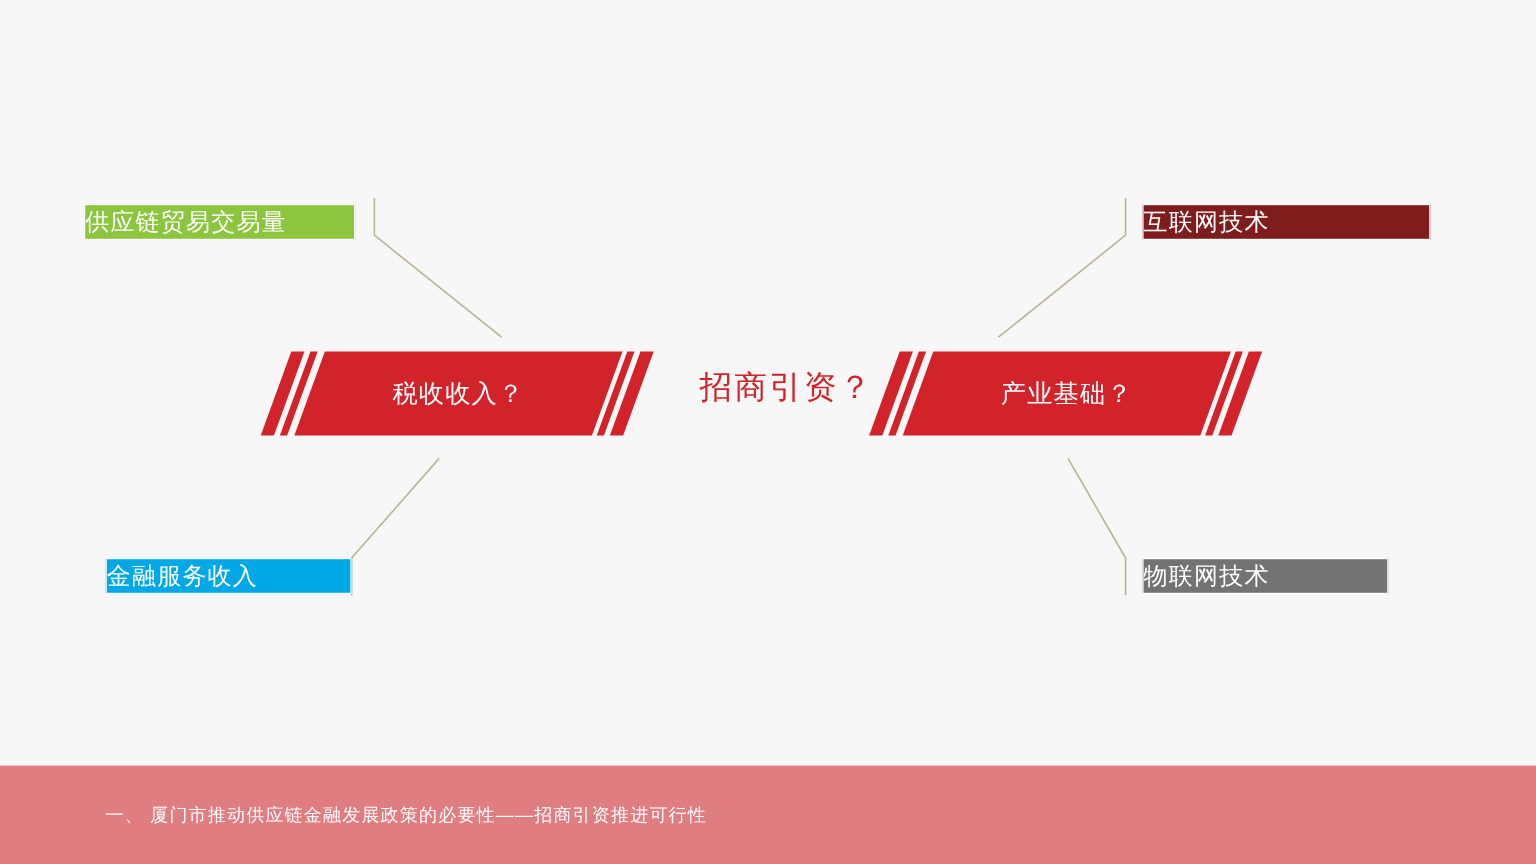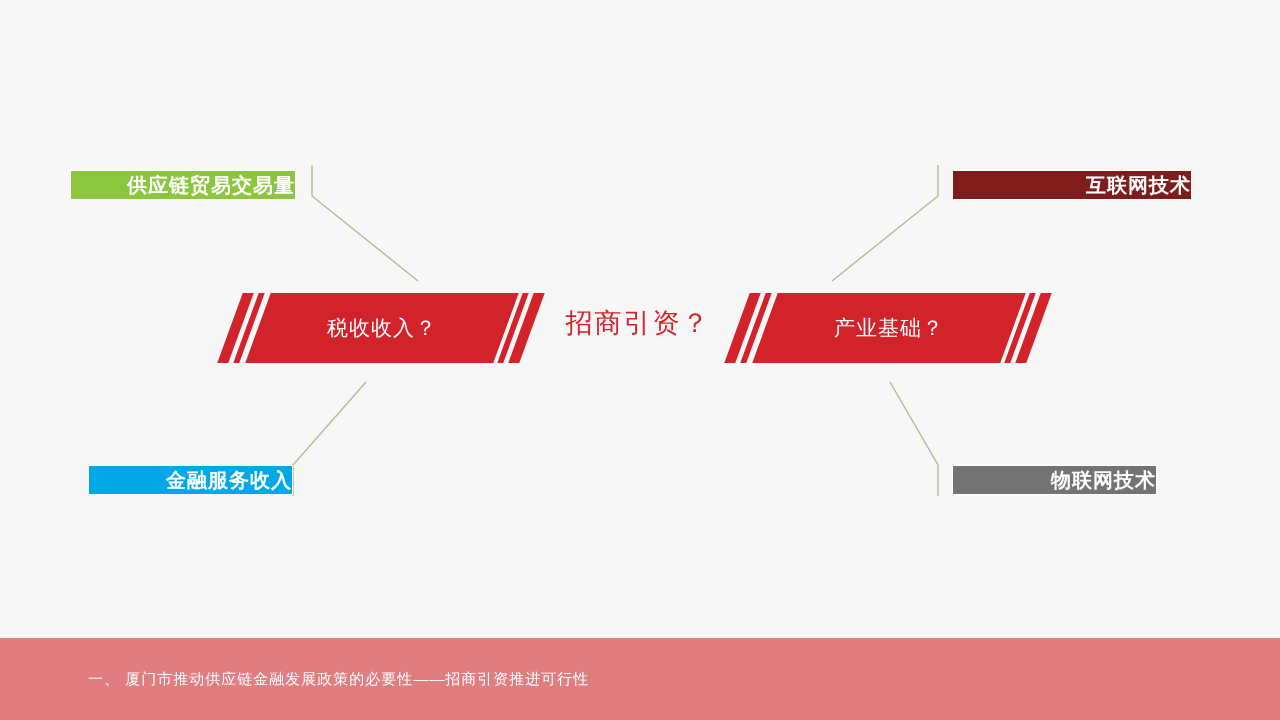--- a/index.html
+++ b/index.html
@@ -39,14 +39,13 @@
     box-sizing: border-box;
     display: flex;
     align-items: center;
-    justify-content: flex-end;
+    justify-content: flex-start;
     color: #ffffff;
     font-size: 20px;
     letter-spacing: 1px;
     white-space: nowrap;
     border: 1px solid #ffffff;
     height: 30px;
-    font-weight: bold;
   }
   #leaf-supply   { left: 70px;  top: 170px; width: 226px; background: #8cc63e; }
   #leaf-finance  { left: 88px;  top: 465px; width: 205px; background: #00a8e8; }

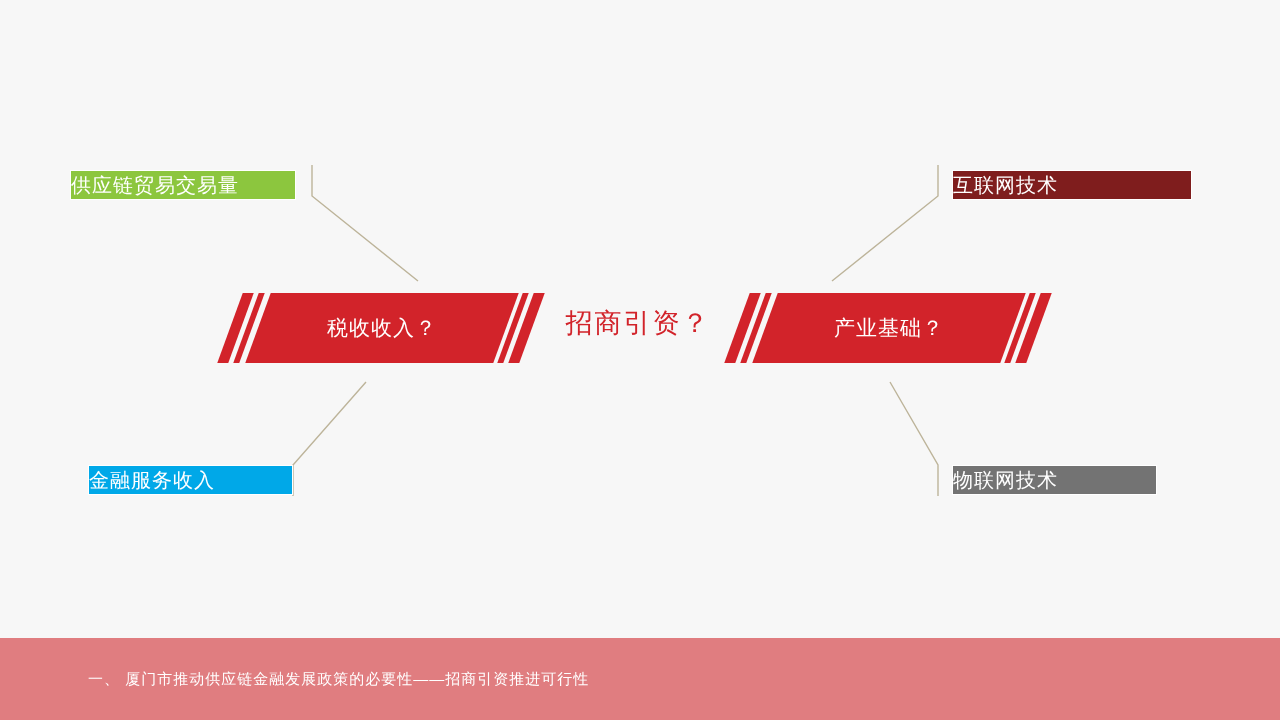--- a/index.html
+++ b/index.html
@@ -99,7 +99,7 @@
     left: 548px;
     top: 305px;
     width: 180px;
-    text-align: center;
+    text-align: right;
     color: #d2232a;
     font-size: 27px;
     letter-spacing: 2px;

Exercise directions = Every record should be duplicated exactly, though any picture in it must be left out.

Solution below =
--- a/index.html
+++ b/index.html
@@ -39,14 +39,13 @@
     box-sizing: border-box;
     display: flex;
     align-items: center;
-    justify-content: flex-end;
+    justify-content: flex-start;
     color: #ffffff;
     font-size: 20px;
     letter-spacing: 1px;
     white-space: nowrap;
     border: 1px solid #ffffff;
     height: 30px;
-    font-weight: bold;
   }
   #leaf-supply   { left: 70px;  top: 170px; width: 226px; background: #8cc63e; }
   #leaf-finance  { left: 88px;  top: 465px; width: 205px; background: #00a8e8; }

--- a/index.html
+++ b/index.html
@@ -99,7 +99,7 @@
     left: 548px;
     top: 305px;
     width: 180px;
-    text-align: center;
+    text-align: right;
     color: #d2232a;
     font-size: 27px;
     letter-spacing: 2px;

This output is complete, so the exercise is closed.